Anna Muylaert finaliza 'Geni e o Zepelim', filme inspirado em canção de Chico Buarque
Longa estrelado por Ayla Gabriela traz nova versão da personagem 'Geni' e aposta em uma narrativa simbólica com desfecho diferente da canção
CINEMAA diretora Anna Muylaert, conhecida por obras que questionam padrões sociais como Que horas ela volta?, está na fase de pós-produção de seu novo longa, Geni e o Zepelim. O filme parte da canção homônima de Chico Buarque, lançada em 1978, mas não adapta a peça Ópera do Malandro. Em vez disso, constrói uma narrativa própria baseada apenas na letra da música.
“Diferentemente da música, a nossa Geni terá um final feliz”, adianta Muylaert. Para a cineasta, o longa é “uma fábula de guerra”, com forte carga simbólica e dramática, mas sem cair no panfletarismo. “Assim como a música e o conto Bola de Sebo, não é panfletária, é dramaturgia”, explica.

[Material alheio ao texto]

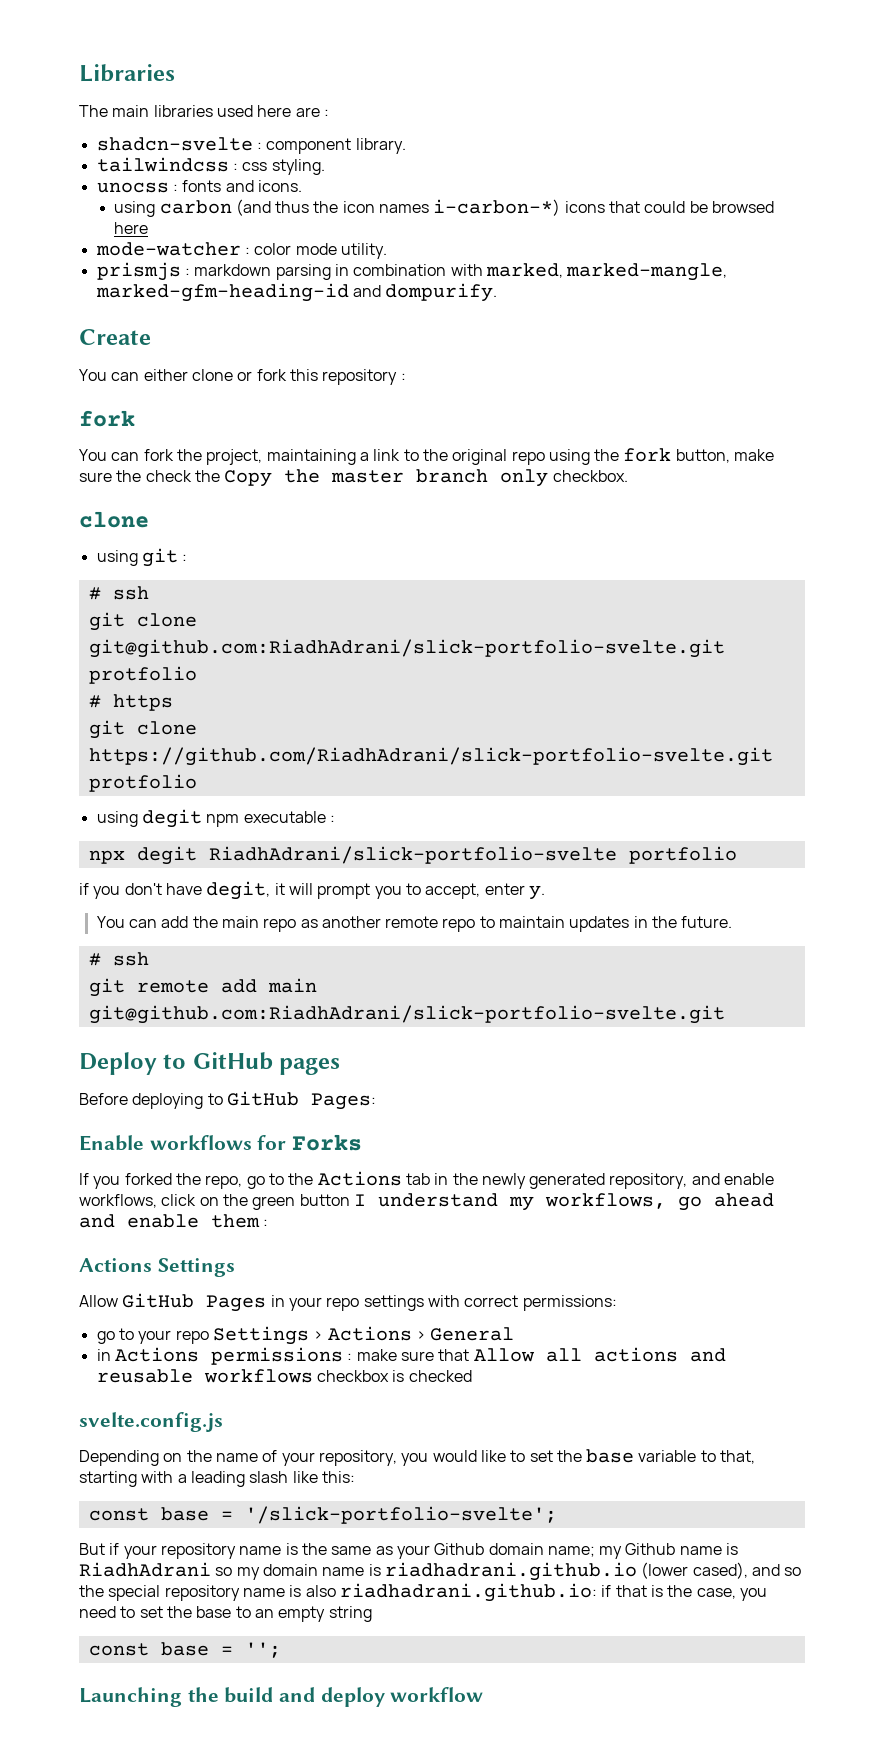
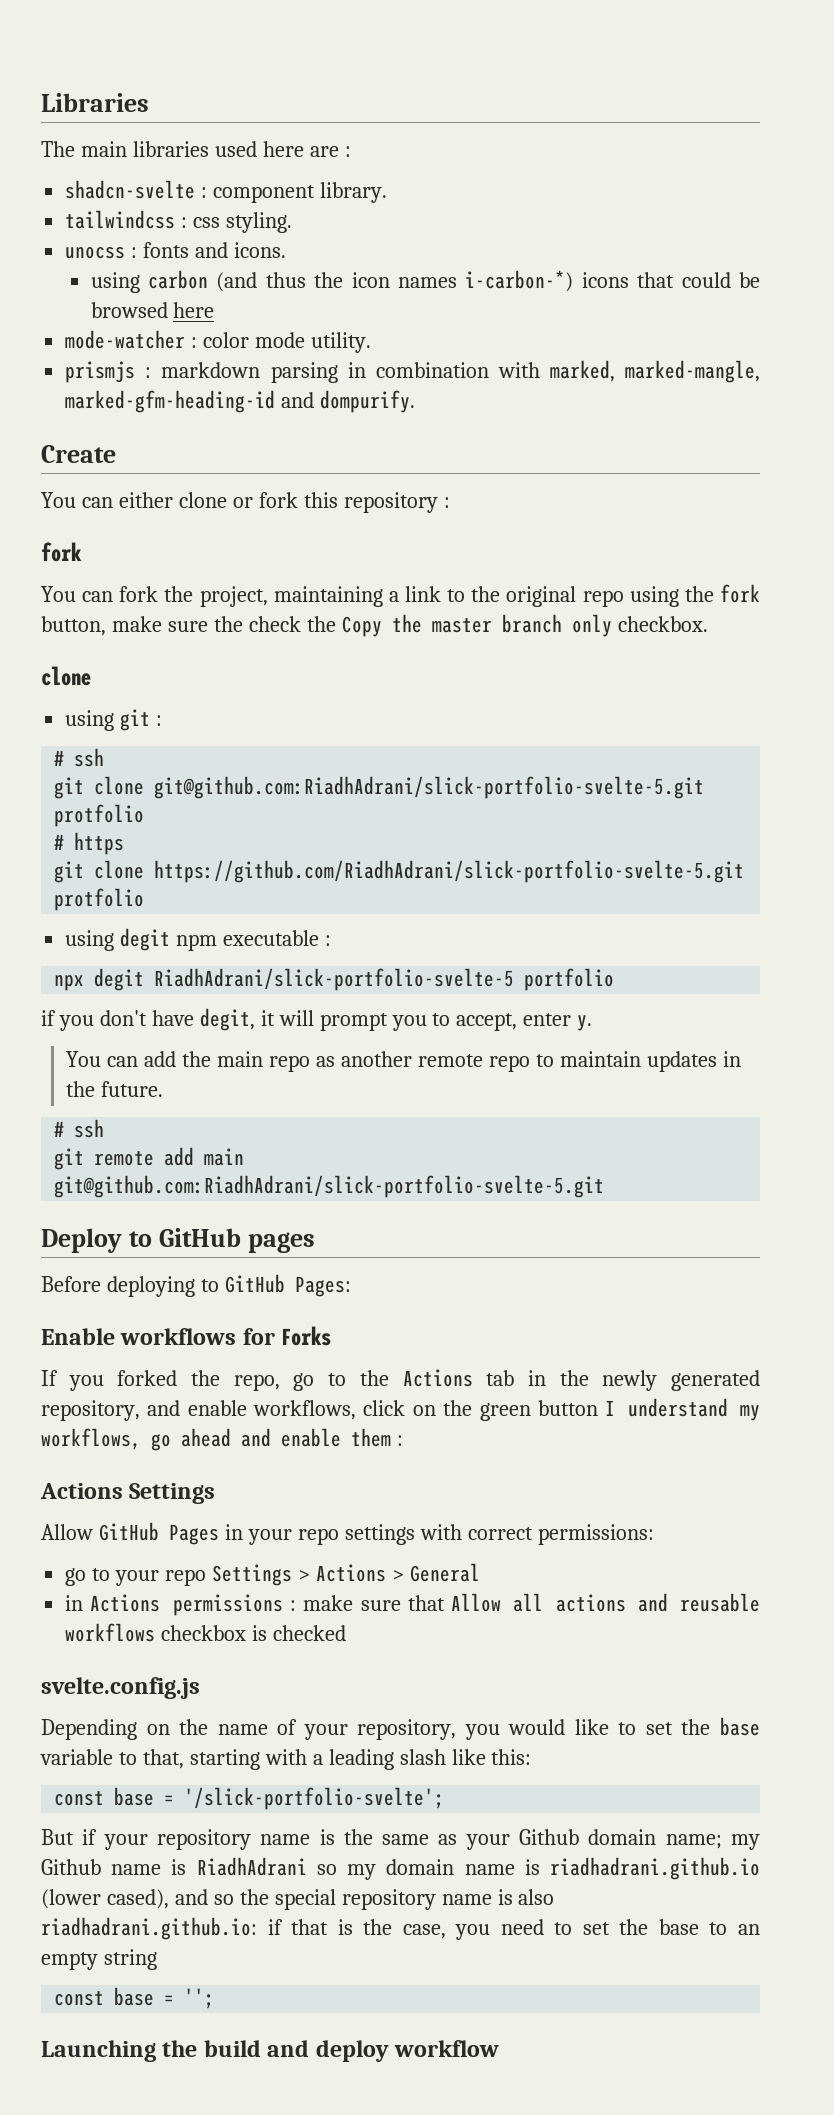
- git clone git@github.com:RiadhAdrani/slick-portfolio-svelte.git protfolio
+ git clone git@github.com:RiadhAdrani/slick-portfolio-svelte-5.git protfolio
- git clone https://github.com/RiadhAdrani/slick-portfolio-svelte.git protfolio
+ git clone https://github.com/RiadhAdrani/slick-portfolio-svelte-5.git protfolio
- npx degit RiadhAdrani/slick-portfolio-svelte portfolio
+ npx degit RiadhAdrani/slick-portfolio-svelte-5 portfolio
- git remote add main git@github.com:RiadhAdrani/slick-portfolio-svelte.git
+ git remote add main git@github.com:RiadhAdrani/slick-portfolio-svelte-5.git

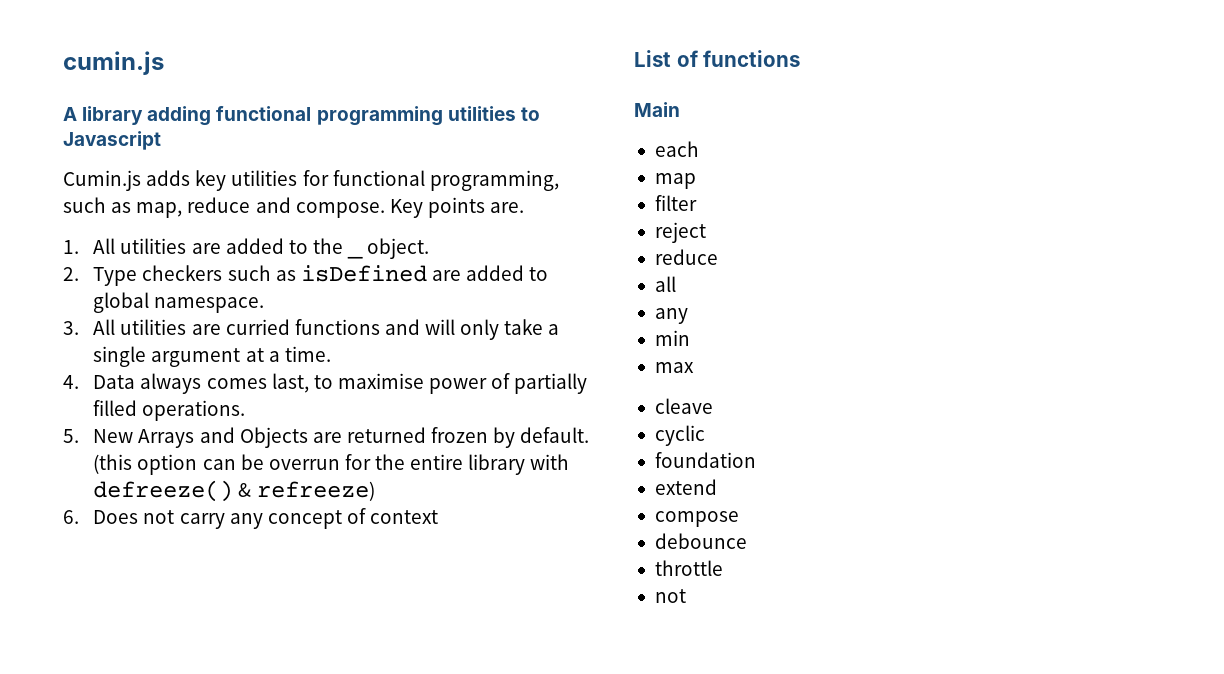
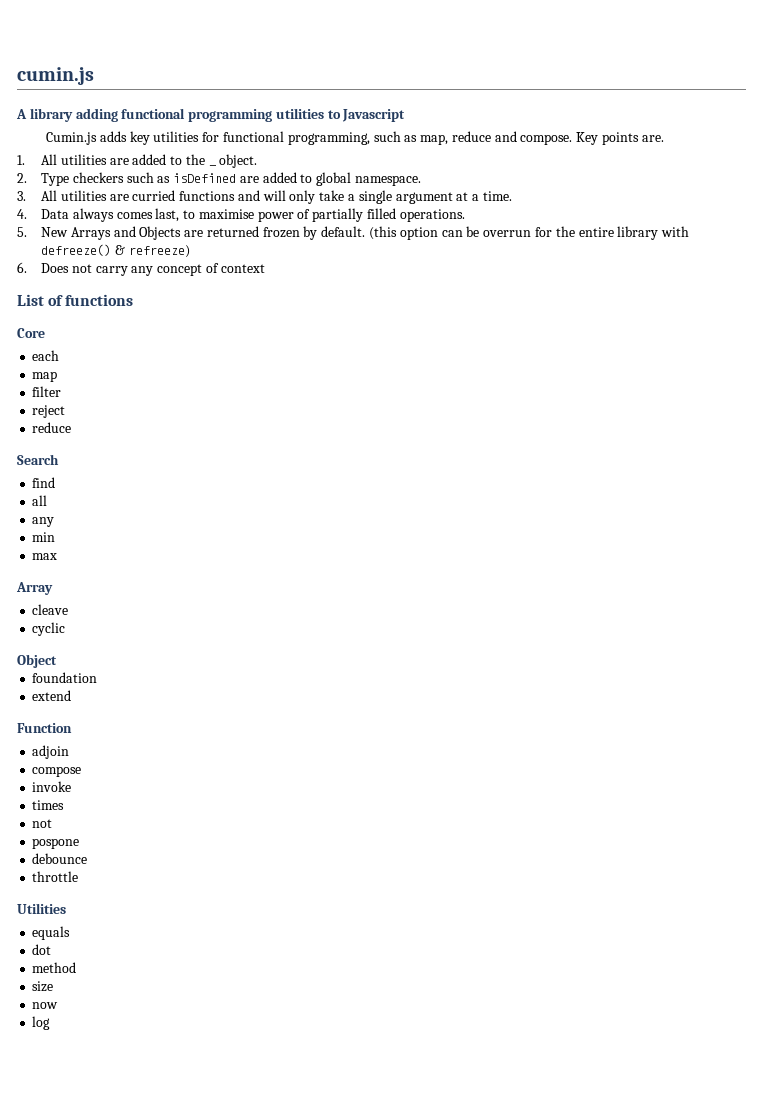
- Main
+ Core
+ Search
+ find
+ Array
+ Object
+ Function
+ adjoin
+ invoke
+ times
+ not
+ pospone
  debounce
  throttle
- not
+ Utilities
+ equals
+ dot
+ method
+ size
+ now
+ log

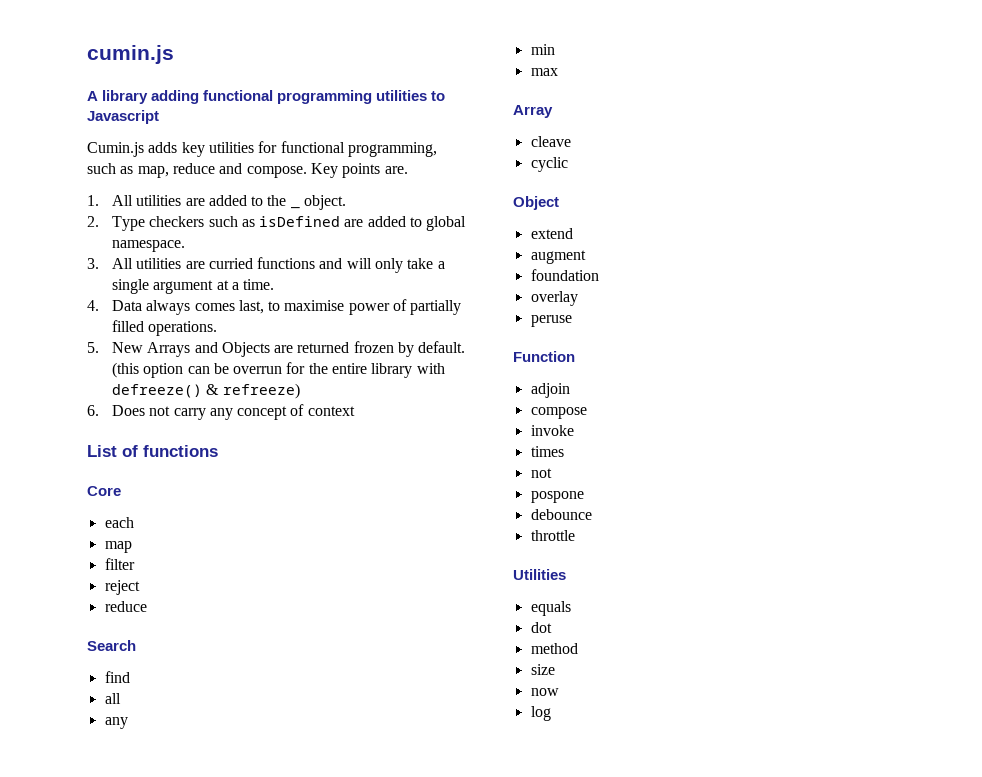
+ extend
+ augment
- extend
+ overlay
+ peruse

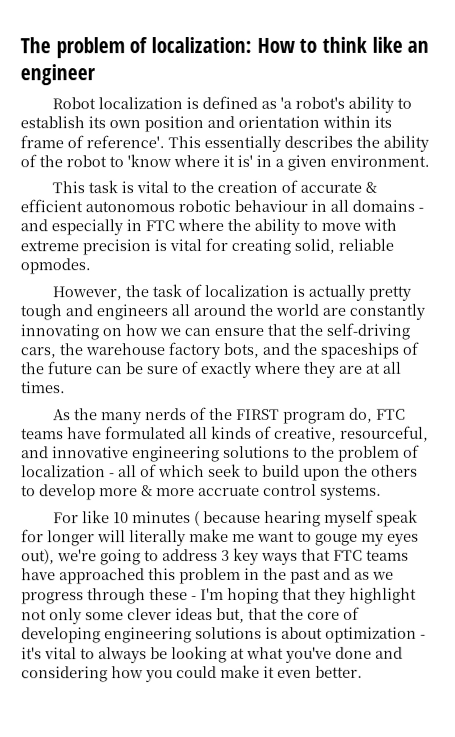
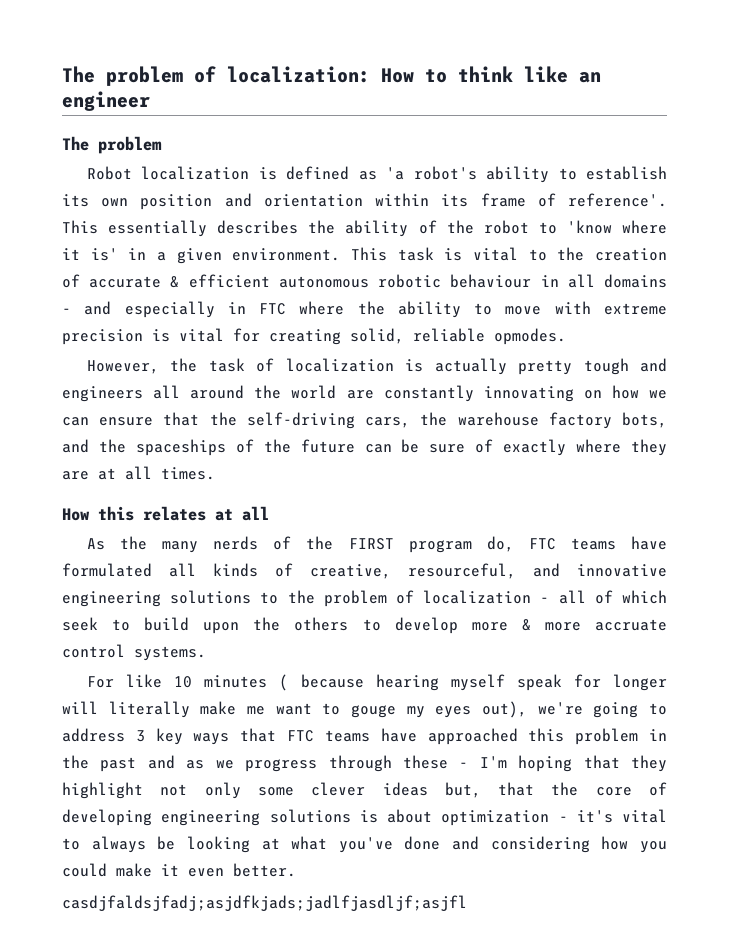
  The problem of localization: How to think like an engineer
+ The problem
- This essentially describes the ability of the robot to 'know where it is' in a given environment.
- This task is vital to the creation of accurate & efficient autonomous robotic behaviour in all domains - and especially in FTC where the ability to move with extreme precision is vital for creating solid, reliable opmodes.
+ This essentially describes the ability of the robot to 'know where it is' in a given environment. This task is vital to the creation of accurate & efficient autonomous robotic behaviour in all domains - and especially in FTC where the ability to move with extreme precision is vital for creating solid, reliable opmodes.
+ How this relates at all
+ casdjfaldsjfadj;asjdfkjads;jadlfjasdljf;asjfl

A personagem central será interpretada pela atriz trans Ayla Gabriela. Inicialmente, uma atriz cis havia sido escalada, mas a decisão gerou críticas e levou à mudança. Muylaert reconhece a importância da presença de Ayla para o novo rumo do projeto. “O cinema é essa coisa múltipla, são os atores, e a Ayla contribuiu tremendamente. A câmera, o elenco, futuramente a trilha. Ele é tudo isso junto”, afirma.
As gravações aconteceram entre abril e junho em Cruzeiro do Sul, no Acre, em plena floresta amazônica. A escolha surpreendeu até a equipe. “Quando a Anna falou que queria fazer na floresta, eu levei um susto. Mas ela disse: ‘tem que ser floresta, a Geni é floresta’. E trouxe um novo lugar de debate para a personagem”, conta a produtora Iafa Britz.
Ayla Gabriela, protagonista de 'Geni e o Zepelim', durante as filmagens que aconteceram entre abril e junho na floresta amazônica (Foto: Migdal Filmes/Divulgação)
O ambiente acabou conquistando todos. “É uma floresta encantada, muito afastada, de difícil acesso. Mas, uma vez que colocamos o pé lá, não cogitamos mais outro lugar. Foi ali que o filme nasceu de verdade”, completa.
Muylaert também escreveu o roteiro a partir das experiências vividas durante a estadia no local. Parte da equipe chegou a passar três semanas em um barco, em um processo de imersão total. Mesmo com dificuldades, como uma gripe que atingiu quase todos e a torção no pé da protagonista, a diretora classifica a vivência como mágica. “Foram 24 horas cercados por belezas — o pôr do sol, a bruma, as borboletas. Foi encantado”, relembra.
Apesar de ter como ponto de partida uma canção, o filme não será um musical. A trilha sonora terá papel central, utilizando trechos originais da música de Chico Buarque e sons regionais, mas sem números cantados pelos atores. Seu Jorge interpreta o Comandante do Zepelim, personagem que terá destaque na trama.
A montagem da equipe técnica seguiu critérios que priorizaram tanto a experiência quanto a generosidade. “Queríamos profissionais acima de 40 anos e acabamos reunindo pessoas acima de 50 e até de 60. Além disso, buscamos gente colaborativa. Às vezes não era o currículo mais impressionante, mas era a melhor pessoa, e isso fez toda a diferença”, conta Muylaert.
Para a produtora Iafa Britz, esse espírito coletivo remeteu a um tempo em que o cinema brasileiro se fazia de forma mais integrada. “Estávamos confinados, imersos, e a floresta nos uniu. Foi um reencontro raro com a essência do cinema brasileiro”, avalia.
Ainda sem data de estreia definida, Geni e o Zepelim revisita uma das personagens mais icônicas da música popular brasileira, mas agora sob um olhar inédito. Longe da dor que marcou a canção, a Geni de Muylaert ganha voz, cenário amazônico e a possibilidade de finalmente ser amada.